This practice for the CCWP was part of PEP because it recognized quality standards and ways of satisfying them. It was unanimously decided that for quality review purposes, centralized resources wouldn’t be used, and this is also applicable in the case of inspection at the subproject stages, as it was hard for quality checkers to visit complex places in the rural part of NSW.

Following are quality assurance practices that were considered useful

  • The requirement of relevant skills to country teams with the help of a proper training program.
  • Specification review, request for tender and quotations and evaluation methods that were designed.
  • Including product quality with national and international standards and approved safety practices as a reference in PEP.
  • High priorities for suppliers with quality management experience while choosing contractors.

Since it was not easy for quality reviewers to go in person to visit extensive areas in a rural part of NSW, the distant team members were given confidence for the delivery of quality products without checking the basic and final products by an assigned central team, however, quality control and quality assurance at the product level were found to be more difficult in the virtual project team.

Human resource management

As an established organization the NSWP has a strong system of managing human resource, pattern, and guidelines, this includes all the policies, procedures and practices that were used within the structure of the project especially for the project communication, it was the part of communication management section. All the team members were managed by the center managers as the line managers.

Communication Management

The NSWP had all the systems, guidelines, and practices in place to manage the process of daily routine information and communication requirements of the CCWP, and all the members had the ability to access email, shared information, and telephones. All the team members interacted via electronic mode, though they had some interactions in person during their presence in training programs and in meetings.

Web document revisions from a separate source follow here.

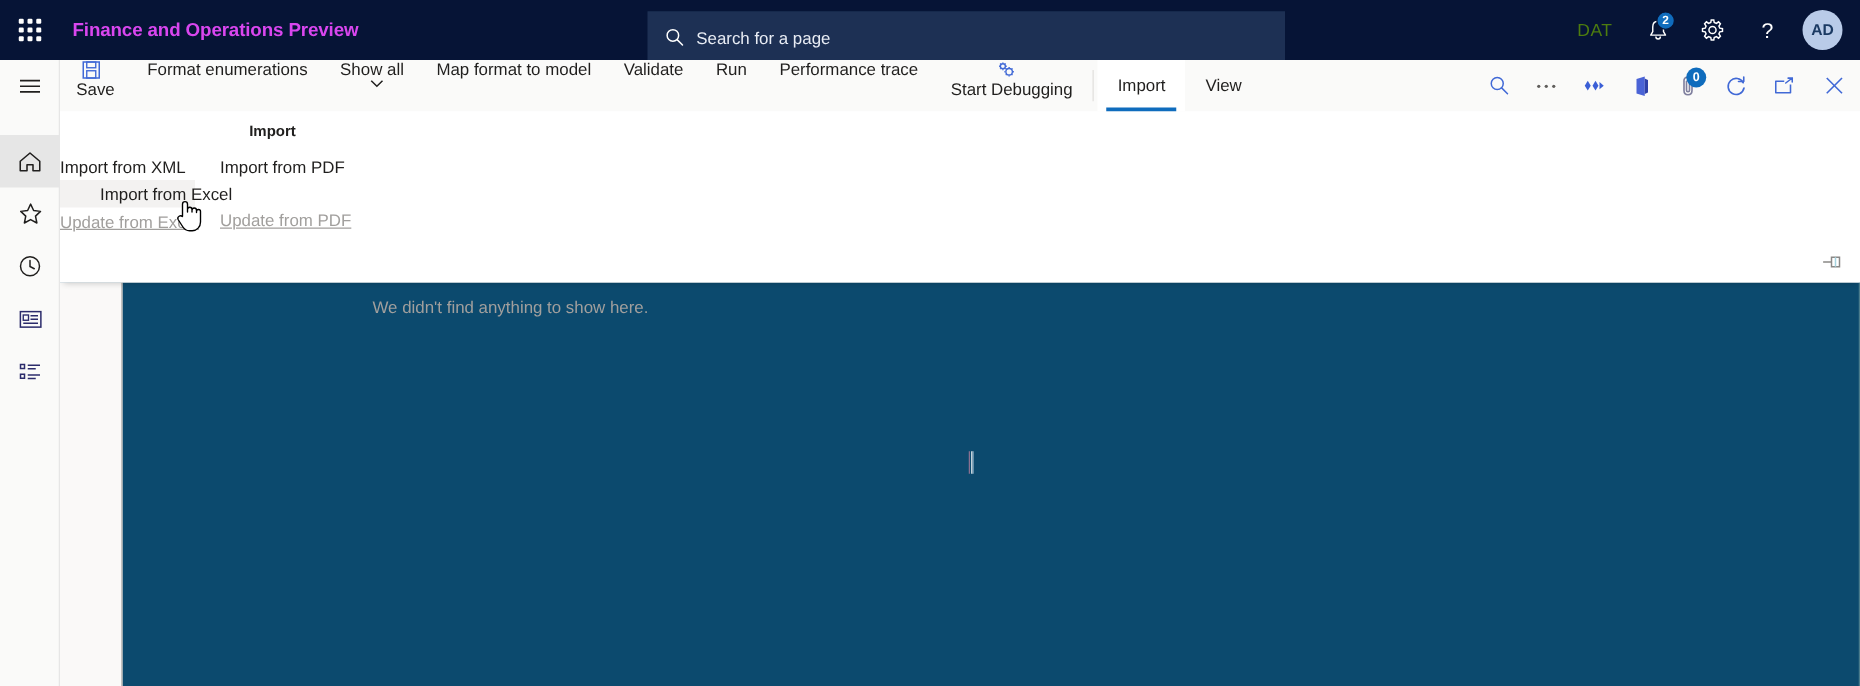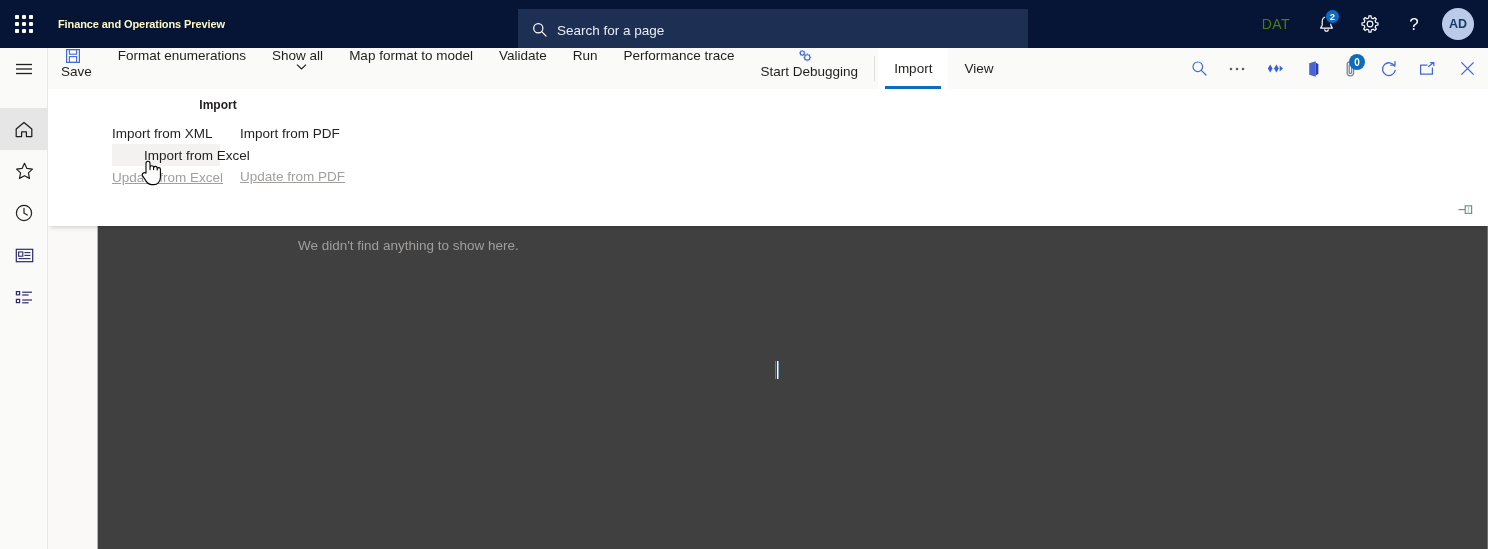--- a/index.html
+++ b/index.html
@@ -31,8 +31,8 @@
   }
   .waffle-grid i { display: block; width: 4px; height: 4px; background: #ffffff; border-radius: 1px; }
   #app-title {
-    color: #fef9c3;
-    font-size: 11px;
+    color: #d946ef;
+    font-size: 15px;
     font-weight: bold;
     margin-left: 10px;
     letter-spacing: -0.1px;

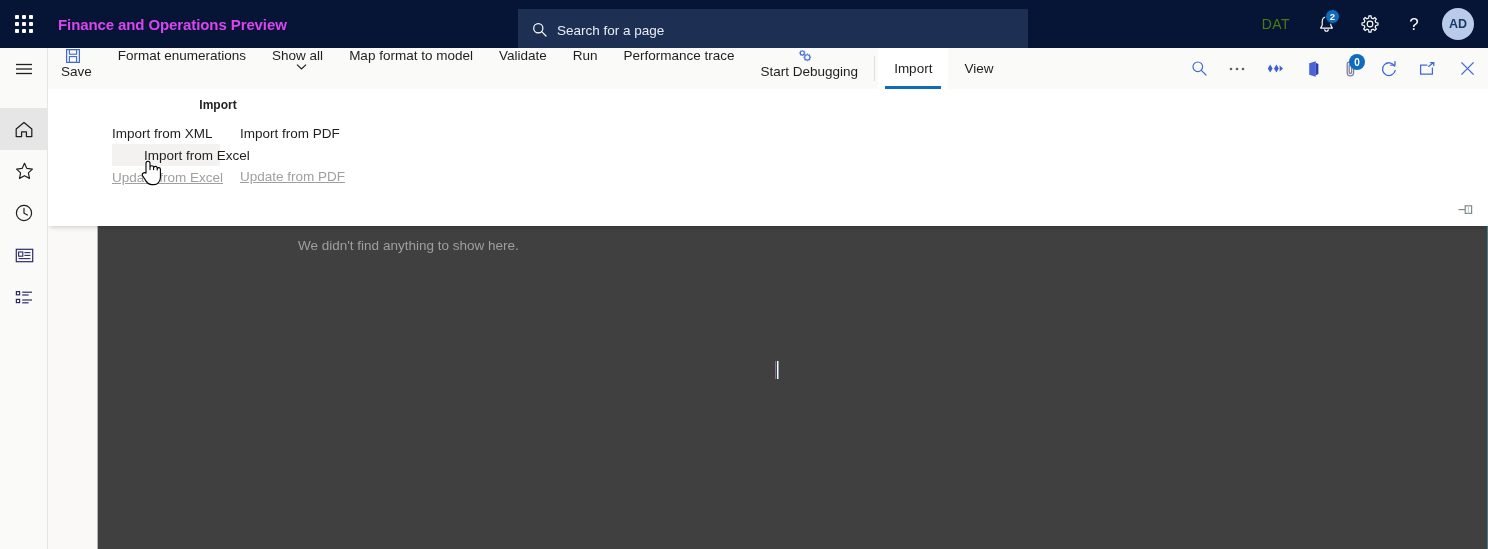--- a/index.html
+++ b/index.html
@@ -186,7 +186,7 @@
   }
   .panel-item.disabled { color: #a19f9d; cursor: default; text-decoration: underline; }
   .panel-item.hovered { background: #f3f2f1; padding-left: 32px; }
-  #col-left { margin-left: 64px; width: 108px; }
+  #col-left { width: 108px; }
   #col-right { margin-left: 20px; width: 120px; gap: 21px; }
   #panel-pin {
     position: absolute; right: 14px; bottom: 7px;

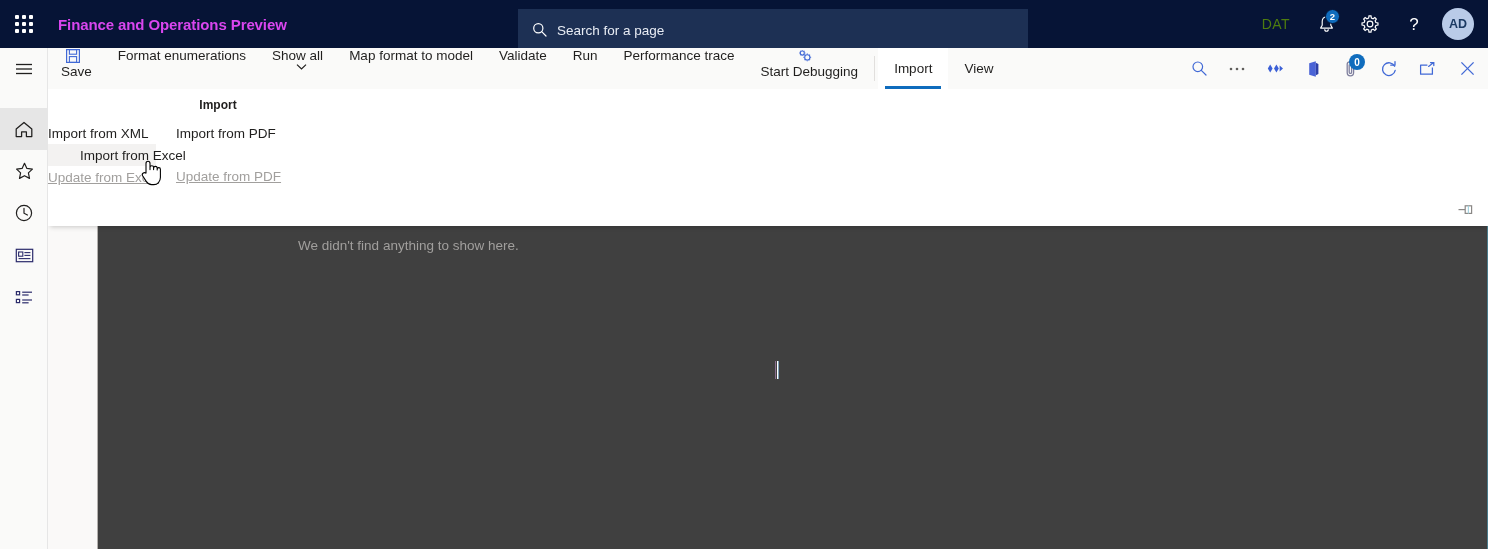--- a/index.html
+++ b/index.html
@@ -199,7 +199,7 @@
   #content {
     position: absolute; left: 48px; top: 226px;
     width: 1440px; height: 323px;
-    background: #404040;
+    background: #0c4a6e;
     border-right: 1px solid #4a7c8c;
   }
   #content-leftcol {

In the start, information was required from the country teams, which is why formal procedures were put in place to obtain relevant information. This was organized on the basis of needs with the objective of making the required information available for control and monitoring purposes as well as for all the stakeholders involved in the project. The formal procedures were amended a number of times with the progress of the project. The progress of the project was reported on a monthly basis. However, it was mandatory to gather data quickly to ensure the availability of a snapshot of the project. There were two ways in which official reporting of the project was done: (1) Reporting specific to the project for sharing information and to help in the project completion stage. (2) Reporting with regard to the status of the project for specific information to different stakeholders. The current structure and systems of the NSWP were used to give project managers formal reports. The team was encouraged to interact informally for the sake of better understanding. Also, cooperation and better teamwork were required to complete the project on time.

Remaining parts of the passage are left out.